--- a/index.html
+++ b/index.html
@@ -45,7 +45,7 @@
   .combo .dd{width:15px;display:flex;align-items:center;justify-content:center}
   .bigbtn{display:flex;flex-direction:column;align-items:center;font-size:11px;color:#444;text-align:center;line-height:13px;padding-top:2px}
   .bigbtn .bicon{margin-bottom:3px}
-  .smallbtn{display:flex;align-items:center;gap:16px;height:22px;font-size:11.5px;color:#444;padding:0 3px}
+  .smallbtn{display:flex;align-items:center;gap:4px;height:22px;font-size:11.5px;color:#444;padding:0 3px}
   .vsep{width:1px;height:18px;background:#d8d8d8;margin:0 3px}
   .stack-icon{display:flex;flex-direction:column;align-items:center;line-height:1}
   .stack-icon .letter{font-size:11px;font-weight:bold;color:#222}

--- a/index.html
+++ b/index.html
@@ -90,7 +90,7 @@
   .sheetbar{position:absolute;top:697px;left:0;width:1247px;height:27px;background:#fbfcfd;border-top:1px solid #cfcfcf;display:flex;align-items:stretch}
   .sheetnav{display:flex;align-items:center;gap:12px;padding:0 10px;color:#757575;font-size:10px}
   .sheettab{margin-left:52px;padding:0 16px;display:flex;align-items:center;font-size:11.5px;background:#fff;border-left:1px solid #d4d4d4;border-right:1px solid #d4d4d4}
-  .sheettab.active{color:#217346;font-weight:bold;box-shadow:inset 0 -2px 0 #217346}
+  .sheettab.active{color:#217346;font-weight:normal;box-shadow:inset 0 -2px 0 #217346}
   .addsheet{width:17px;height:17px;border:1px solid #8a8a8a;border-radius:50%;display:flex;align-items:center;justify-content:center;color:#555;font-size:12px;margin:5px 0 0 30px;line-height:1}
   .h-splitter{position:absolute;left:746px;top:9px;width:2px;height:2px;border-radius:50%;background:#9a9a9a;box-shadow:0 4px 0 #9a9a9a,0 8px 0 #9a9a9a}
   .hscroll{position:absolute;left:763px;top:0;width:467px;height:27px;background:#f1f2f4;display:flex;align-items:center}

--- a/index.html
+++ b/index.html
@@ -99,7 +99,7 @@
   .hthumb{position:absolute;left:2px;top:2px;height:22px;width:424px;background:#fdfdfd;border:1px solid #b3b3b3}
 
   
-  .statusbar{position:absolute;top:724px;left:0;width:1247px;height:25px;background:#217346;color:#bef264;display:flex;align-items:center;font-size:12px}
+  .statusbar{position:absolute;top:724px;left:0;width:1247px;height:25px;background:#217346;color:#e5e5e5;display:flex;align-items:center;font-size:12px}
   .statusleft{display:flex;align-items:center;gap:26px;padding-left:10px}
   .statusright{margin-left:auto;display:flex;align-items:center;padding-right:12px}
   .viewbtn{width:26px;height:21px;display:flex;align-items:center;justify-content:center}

•••••

TASK INSTRUCTIONS: Output every entry shown above, exactly.

ANSWER SPACE:
--- a/index.html
+++ b/index.html
@@ -45,7 +45,7 @@
   .combo .dd{width:15px;display:flex;align-items:center;justify-content:center}
   .bigbtn{display:flex;flex-direction:column;align-items:center;font-size:11px;color:#444;text-align:center;line-height:13px;padding-top:2px}
   .bigbtn .bicon{margin-bottom:3px}
-  .smallbtn{display:flex;align-items:center;gap:16px;height:22px;font-size:11.5px;color:#444;padding:0 3px}
+  .smallbtn{display:flex;align-items:center;gap:4px;height:22px;font-size:11.5px;color:#444;padding:0 3px}
   .vsep{width:1px;height:18px;background:#d8d8d8;margin:0 3px}
   .stack-icon{display:flex;flex-direction:column;align-items:center;line-height:1}
   .stack-icon .letter{font-size:11px;font-weight:bold;color:#222}

--- a/index.html
+++ b/index.html
@@ -90,7 +90,7 @@
   .sheetbar{position:absolute;top:697px;left:0;width:1247px;height:27px;background:#fbfcfd;border-top:1px solid #cfcfcf;display:flex;align-items:stretch}
   .sheetnav{display:flex;align-items:center;gap:12px;padding:0 10px;color:#757575;font-size:10px}
   .sheettab{margin-left:52px;padding:0 16px;display:flex;align-items:center;font-size:11.5px;background:#fff;border-left:1px solid #d4d4d4;border-right:1px solid #d4d4d4}
-  .sheettab.active{color:#217346;font-weight:bold;box-shadow:inset 0 -2px 0 #217346}
+  .sheettab.active{color:#217346;font-weight:normal;box-shadow:inset 0 -2px 0 #217346}
   .addsheet{width:17px;height:17px;border:1px solid #8a8a8a;border-radius:50%;display:flex;align-items:center;justify-content:center;color:#555;font-size:12px;margin:5px 0 0 30px;line-height:1}
   .h-splitter{position:absolute;left:746px;top:9px;width:2px;height:2px;border-radius:50%;background:#9a9a9a;box-shadow:0 4px 0 #9a9a9a,0 8px 0 #9a9a9a}
   .hscroll{position:absolute;left:763px;top:0;width:467px;height:27px;background:#f1f2f4;display:flex;align-items:center}

--- a/index.html
+++ b/index.html
@@ -99,7 +99,7 @@
   .hthumb{position:absolute;left:2px;top:2px;height:22px;width:424px;background:#fdfdfd;border:1px solid #b3b3b3}
 
   
-  .statusbar{position:absolute;top:724px;left:0;width:1247px;height:25px;background:#217346;color:#bef264;display:flex;align-items:center;font-size:12px}
+  .statusbar{position:absolute;top:724px;left:0;width:1247px;height:25px;background:#217346;color:#e5e5e5;display:flex;align-items:center;font-size:12px}
   .statusleft{display:flex;align-items:center;gap:26px;padding-left:10px}
   .statusright{margin-left:auto;display:flex;align-items:center;padding-right:12px}
   .viewbtn{width:26px;height:21px;display:flex;align-items:center;justify-content:center}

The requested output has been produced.